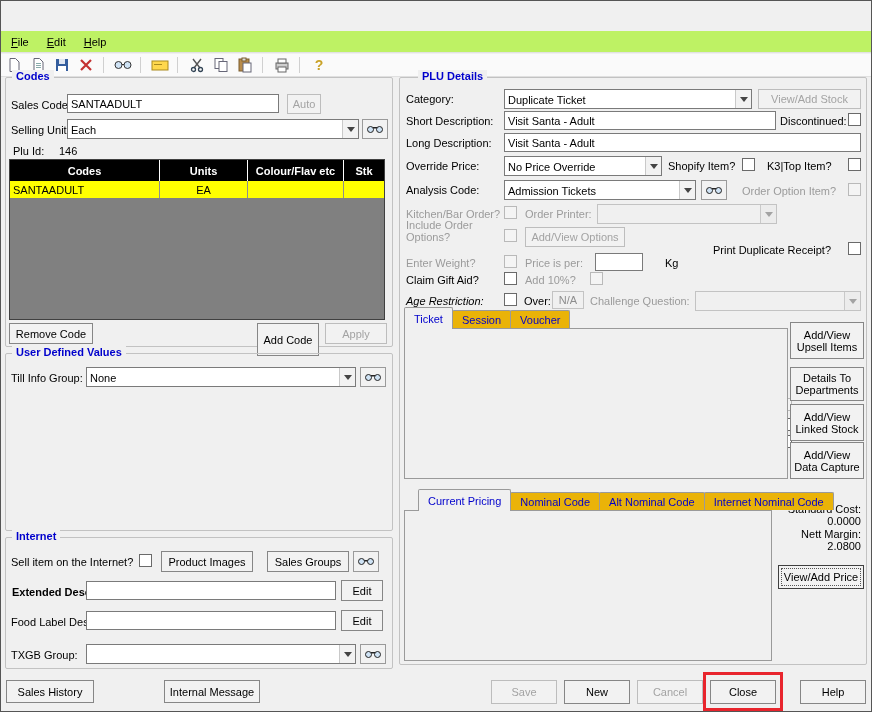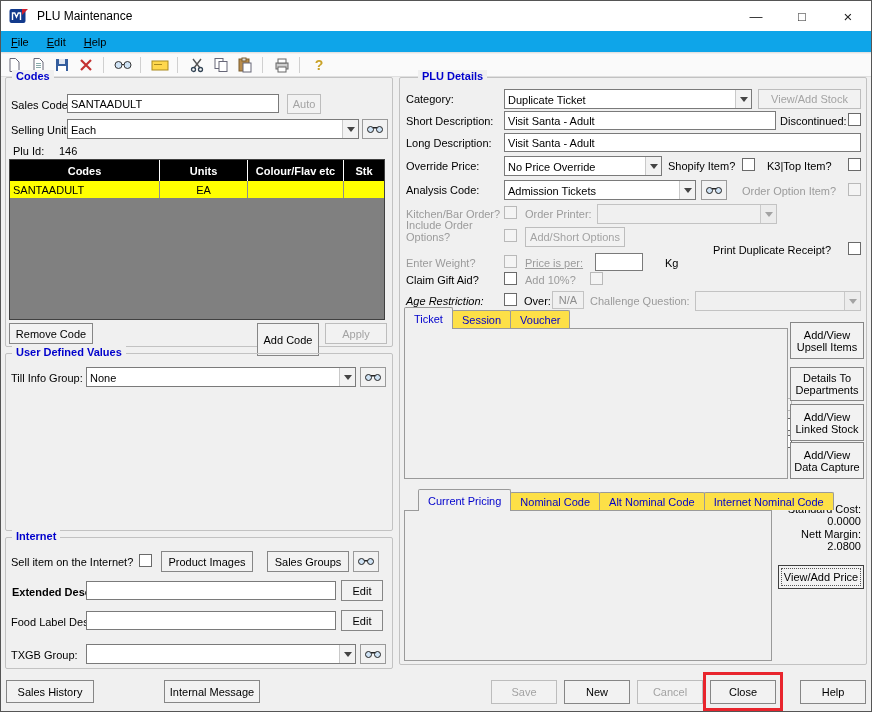--- a/index.html
+++ b/index.html
@@ -6,21 +6,21 @@
   html,body { background:#9a9a9a; }
   body { font-family:"Liberation Sans", sans-serif; font-size:11px; color:#000; }
   #app { position:relative; width:872px; height:712px; background:#f0f0f0; border:1px solid #555; overflow:hidden; }
 
   
   .titlebar { position:absolute; left:0; top:0; width:100%; height:30px; background:#fff; display:flex; align-items:center; }
   .app-icon { margin-left:8px; width:20px; height:16px; display:inline-flex; }
   .title-text { margin-left:8px; font-size:12px; }
   .win-controls { position:absolute; right:0; top:0; height:30px; display:flex; }
   .win-btn { width:46px; height:30px; display:flex; align-items:center; justify-content:center; font-size:13px; color:#222; }
-  .menubar { position:absolute; left:0; top:30px; width:100%; height:22px; background:#0ea5e9; border-bottom:1px solid #e2e2e2; display:flex; align-items:center; }
+  .menubar { position:absolute; left:0; top:30px; width:100%; height:22px; background:#bef264; border-bottom:1px solid #e2e2e2; display:flex; align-items:center; }
   .menu-item { display:inline-block; padding:3px 8px; margin-left:2px; }
   .menu-item::first-letter { text-decoration:underline; }
   .toolbar { position:absolute; left:0; top:53px; width:100%; height:23px; background:#fafafa; border-bottom:1px solid #e0e0e0; display:flex; align-items:center; }
   .ticon { width:22px; height:20px; display:inline-flex; align-items:center; justify-content:center; margin-left:2px; }
   .tsep { width:1px; height:16px; background:#d0d0d0; margin:0 6px; }
 
   
   .lbl { position:absolute; white-space:nowrap; font-size:11px; }
   .dis { color:#9b9b9b; }
   .blue { color:#0000cc; font-weight:bold; }
@@ -44,21 +44,21 @@
   .glasses { width:16px; height:7px; position:relative; display:inline-block;
              background:linear-gradient(#222,#222) 50% 1.5px / 5px 1.5px no-repeat; }
   .glasses::before, .glasses::after { content:""; position:absolute; top:0; width:5px; height:5px; border:1px solid #222; border-radius:50%; background:#cfe3f5; }
   .glasses::before { left:0; } .glasses::after { right:0; }
 
   .group { position:absolute; border:1px solid #c2c2c2; border-radius:2px; }
   .glabel { position:absolute; top:-8px; left:6px; background:#f0f0f0; padding:0 4px; color:#0000cc; font-weight:bold; white-space:nowrap; }
 
   
   .tabs { position:absolute; display:flex; align-items:flex-end; height:21px; z-index:3; }
-  .tab { border:1px solid #9a9a9a; border-bottom:none; background:#fde047; color:#0000cc; padding:0 9px;
+  .tab { border:1px solid #9a9a9a; border-bottom:none; background:#eab308; color:#0000cc; padding:0 9px;
          height:18px; display:flex; align-items:center; margin-right:-1px; border-radius:2px 2px 0 0; white-space:nowrap; }
   .tab.active { background:#f0f0f0; height:22px; margin-bottom:-1px; position:relative; z-index:4; }
   .tabpanel { position:absolute; border:1px solid #9a9a9a; background:#f0f0f0; z-index:1; }
 
   
   .codes-table { position:absolute; left:8px; top:158px; width:376px; height:161px; border:1px solid #404040; display:flex; flex-direction:column; background:#808080; }
   .tblhead { display:flex; background:#000; color:#fff; font-weight:bold; height:21px; flex:0 0 21px; }
   .tblhead .hc { display:flex; align-items:center; justify-content:center; border-right:1px solid #fff; overflow:hidden; }
   .tblhead .hc:last-child { border-right:none; }
   .tblrow { display:flex; background:#ffff00; height:17px; flex:0 0 17px; }
@@ -69,35 +69,20 @@
   .tblfill { flex:1; background:#808080; }
 
   .annotation { position:absolute; border:3px solid #e8252d; background:transparent; z-index:9; pointer-events:none; }
   .costtext { position:absolute; right:10px; width:122px; text-align:right; white-space:nowrap; }
 </style>
 </head>
 <body>
 
 <div id="app">
 
-  <div class="titlebar">
-    <span class="app-icon">
-      <svg width="20" height="16" viewBox="0 0 20 16">
-          <rect x="0.5" y="1" width="16" height="14" rx="2" fill="#123a8c"></rect>
-          <path d="M3.5 12V5h2.2L7.5 9l1.8-4h2.2v7" stroke="#fff" stroke-width="1.4" fill="none"></path>
-          <path d="M13 1h6l-6 6z" fill="#cf1f2e"></path>
-        </svg>
-    </span>
-    <span class="title-text">PLU Maintenance</span>
-    <div class="win-controls">
-      <div class="win-btn">—</div>
-      <div class="win-btn">□</div>
-      <div class="win-btn" style="font-size:15px;">×</div>
-    </div>
-  </div>
 
   <div class="menubar">
     <span class="menu-item">File</span>
     <span class="menu-item">Edit</span>
     <span class="menu-item">Help</span>
   </div>
 
   <div class="toolbar">
     <span class="ticon">
         <svg width="16" height="16">
@@ -293,27 +278,27 @@
   <span class="lbl dis" style="left:405px; top:207px;">Kitchen/Bar Order?</span>
   <div class="chk cdis" style="left:503px; top:205px;"></div>
   <span class="lbl dis" style="left:524px; top:207px;">Order Printer:</span>
   <div class="dd ddis" style="left:596px; top:203px; width:180px;">
     <span class="txt"></span>
       <span class="arr"></span>
   </div>
 
   <span class="lbl dis" style="left:405px; top:218px; width:95px; white-space:normal;">Include Order Options?</span>
   <div class="chk cdis" style="left:503px; top:228px;"></div>
-  <div class="btn bdis" style="left:524px; top:226px; width:100px; height:20px;">Add/Short Options</div>
+  <div class="btn bdis" style="left:524px; top:226px; width:100px; height:20px;">Add/View Options</div>
   <span class="lbl" style="left:712px; top:243px;">Print Duplicate Receipt?</span>
   <div class="chk" style="left:847px; top:241px;"></div>
 
   <span class="lbl dis" style="left:405px; top:256px;">Enter Weight?</span>
   <div class="chk cdis" style="left:503px; top:254px;"></div>
-  <span class="lbl dis" style="left:524px; top:256px;text-decoration:underline;">Price is per:</span>
+  <span class="lbl dis" style="left:524px; top:256px;">Price is per:</span>
   <input class="tb" style="left: 594px; top: 252px; width: 48px; height: 18px;" value="">
   <span class="lbl" style="left:664px; top:256px;">Kg</span>
 
   <span class="lbl" style="left:405px; top:273px;">Claim Gift Aid?</span>
   <div class="chk" style="left:503px; top:271px;"></div>
   <span class="lbl dis" style="left:524px; top:273px;">Add 10%?</span>
   <div class="chk cdis" style="left:589px; top:271px;"></div>
 
   <span class="lbl" style="left:405px; top:294px;font-style:italic;">Age Restriction:</span>
   <div class="chk" style="left:503px; top:292px;"></div>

■ ■ ■ ■ ■ ■ ■

# TASK TO COMPLETE:
Tally the lines of the records that hold the word "bold" and output only the total.

# ANSWER SECTION:
3